-- Opening Marker --

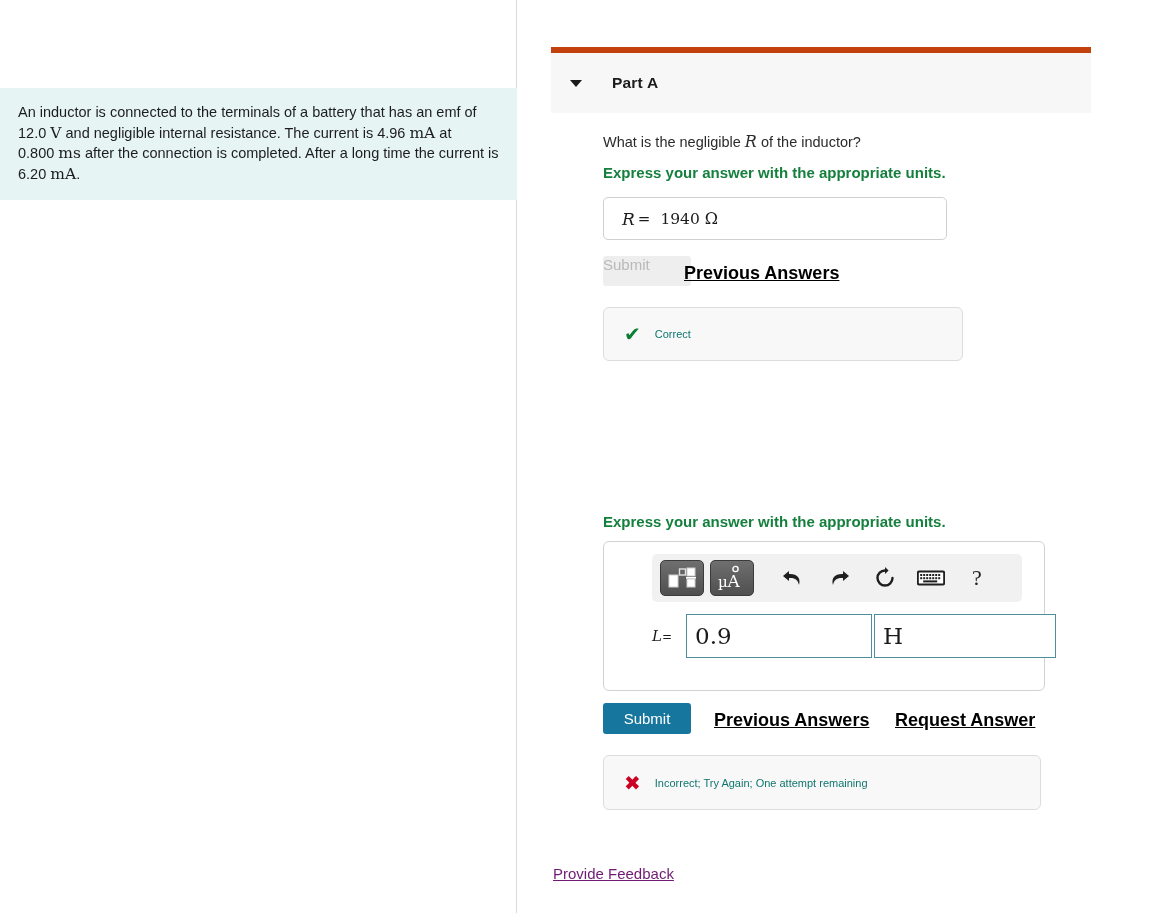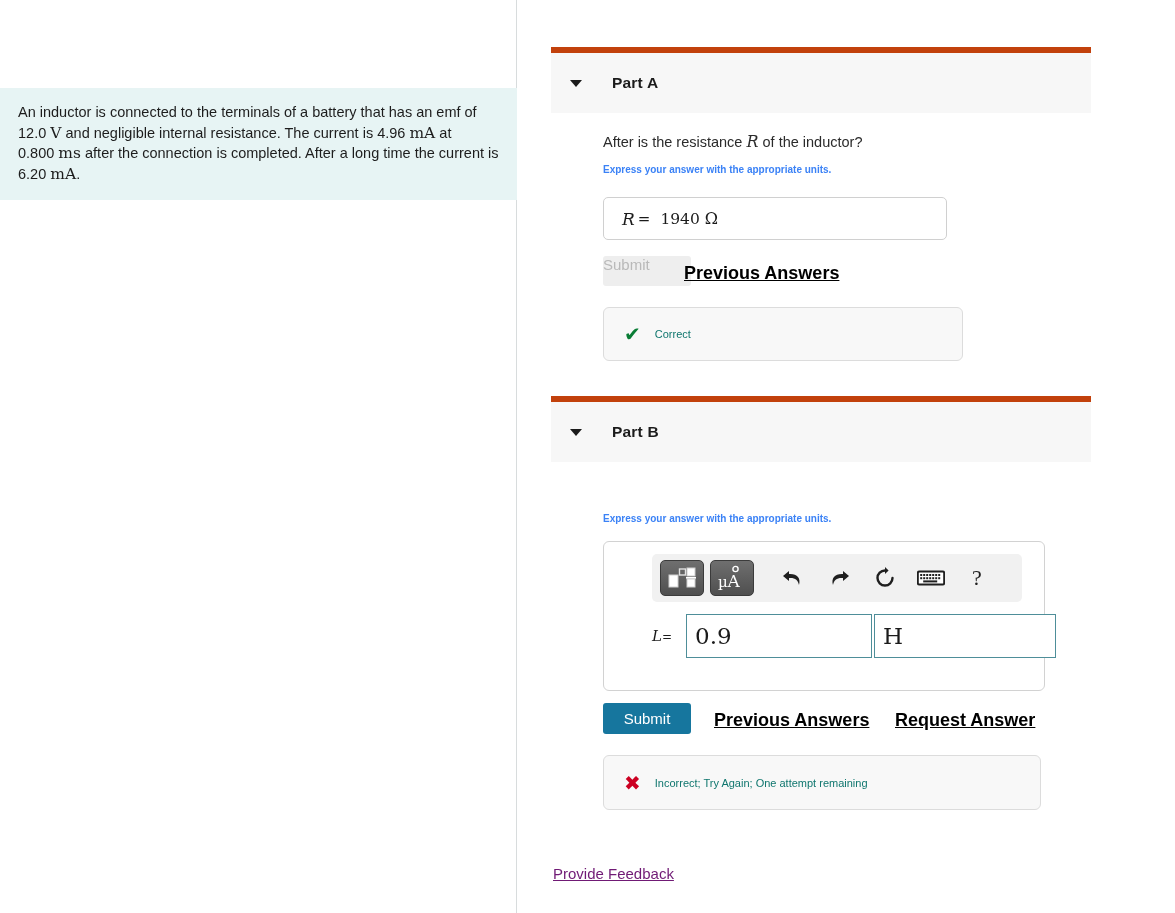--- a/index.html
+++ b/index.html
@@ -316,7 +316,7 @@
     </div>
 
     <div class="qtext" style="left:86px; top:132px;">
-      <span>After is the resistance</span>
+      <span>What is the negligible</span>
       <span class="mathvar">R</span>
       <span>of the inductor?</span>
     </div>

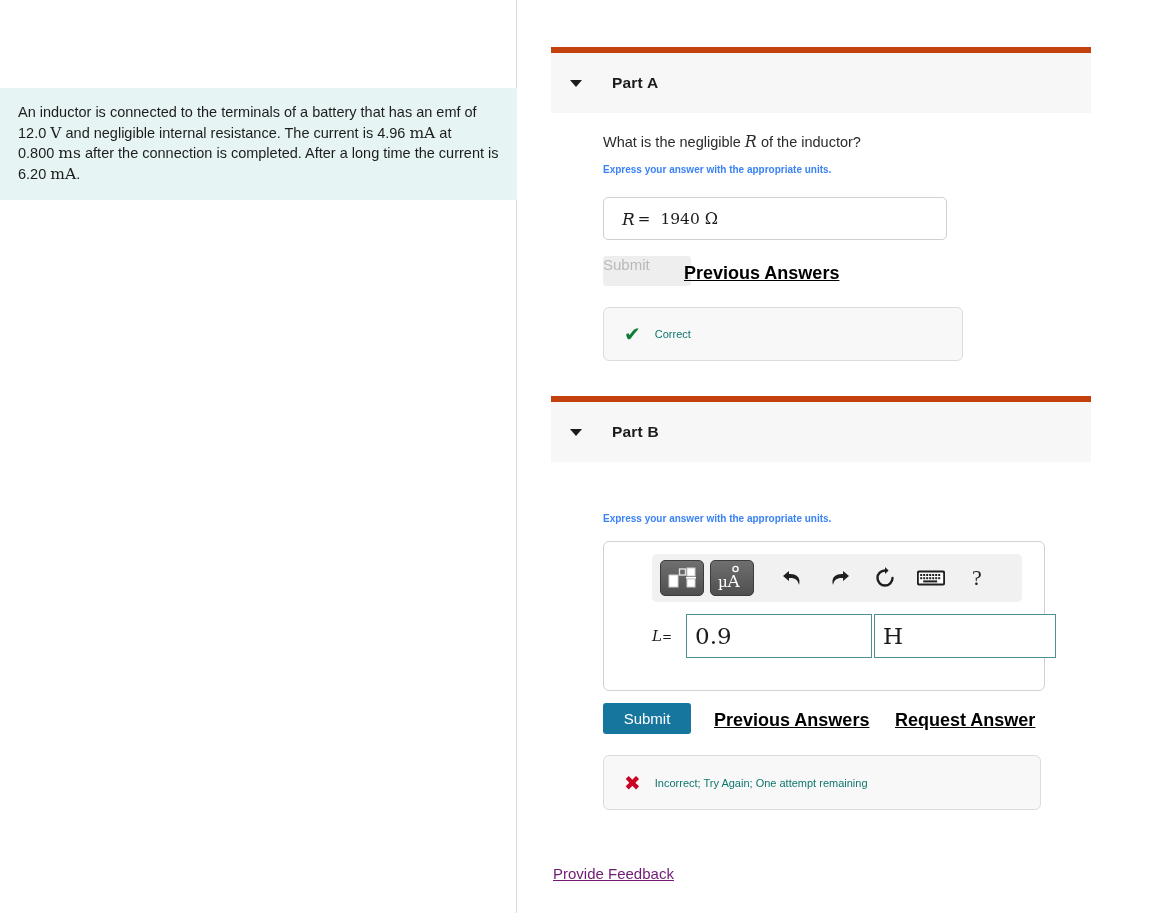--- a/index.html
+++ b/index.html
@@ -101,9 +101,9 @@
   }
   .qbold {
     position: absolute;
-    font-size: 10px;
+    font-size: 15px;
     font-weight: bold;
-    color: #3b82f6;
+    color: #15803d;
     white-space: nowrap;
   }
 

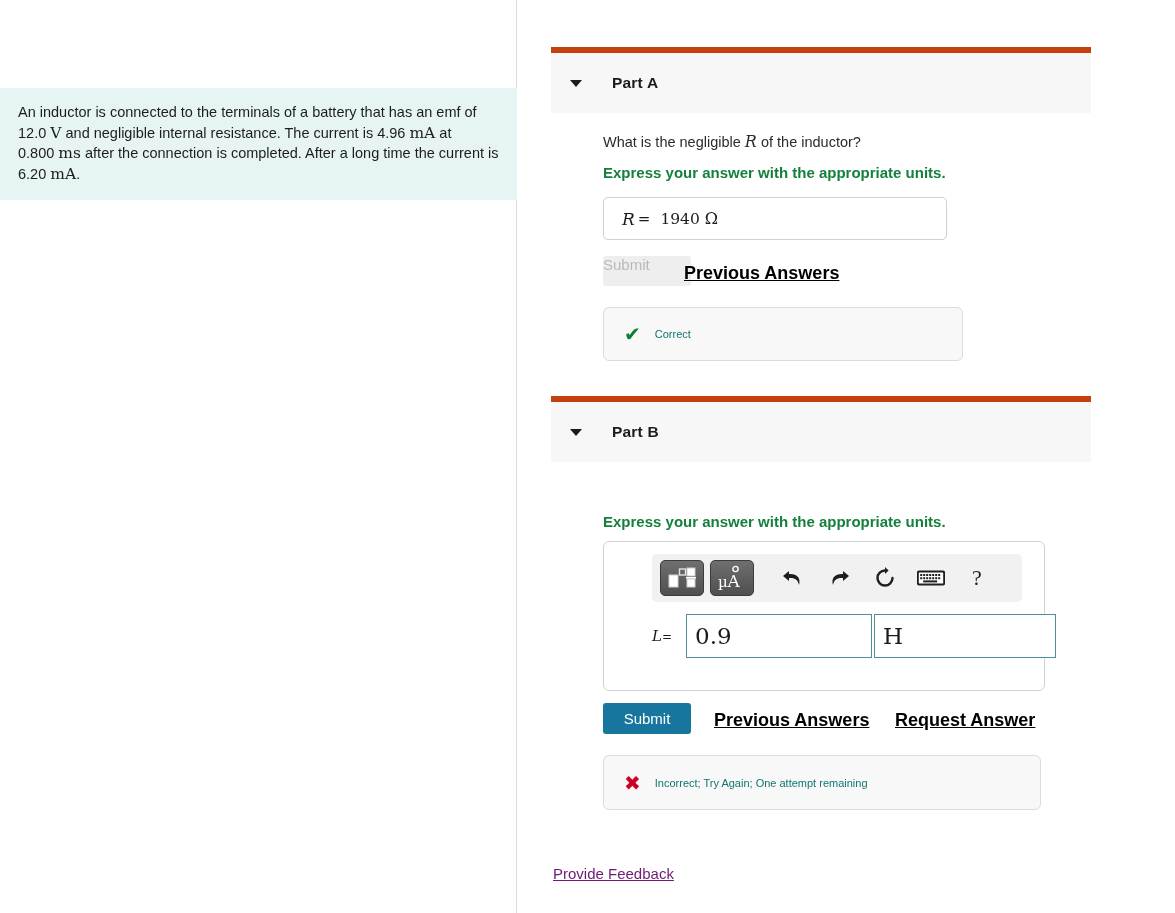--- a/index.html
+++ b/index.html
@@ -339,10 +339,6 @@
       <span class="fb-text">Correct</span>
     </div>
 
-    <div class="part-header" style="top:396px; width:540px;">
-      <span class="caret"></span>
-      <span class="part-title">Part B</span>
-    </div>
 
 
     <div class="qbold" style="left:86px; top:513px;">Express your answer with the appropriate units.</div>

-- Closing Marker --

Only lines with the string "span" belong in the answer; copy each of them from the listing.

-      <span>After is the resistance</span>
+      <span>What is the negligible</span>
       <span class="mathvar">R</span>
       <span>of the inductor?</span>
       <span class="fb-text">Correct</span>
-      <span class="caret"></span>
-      <span class="part-title">Part B</span>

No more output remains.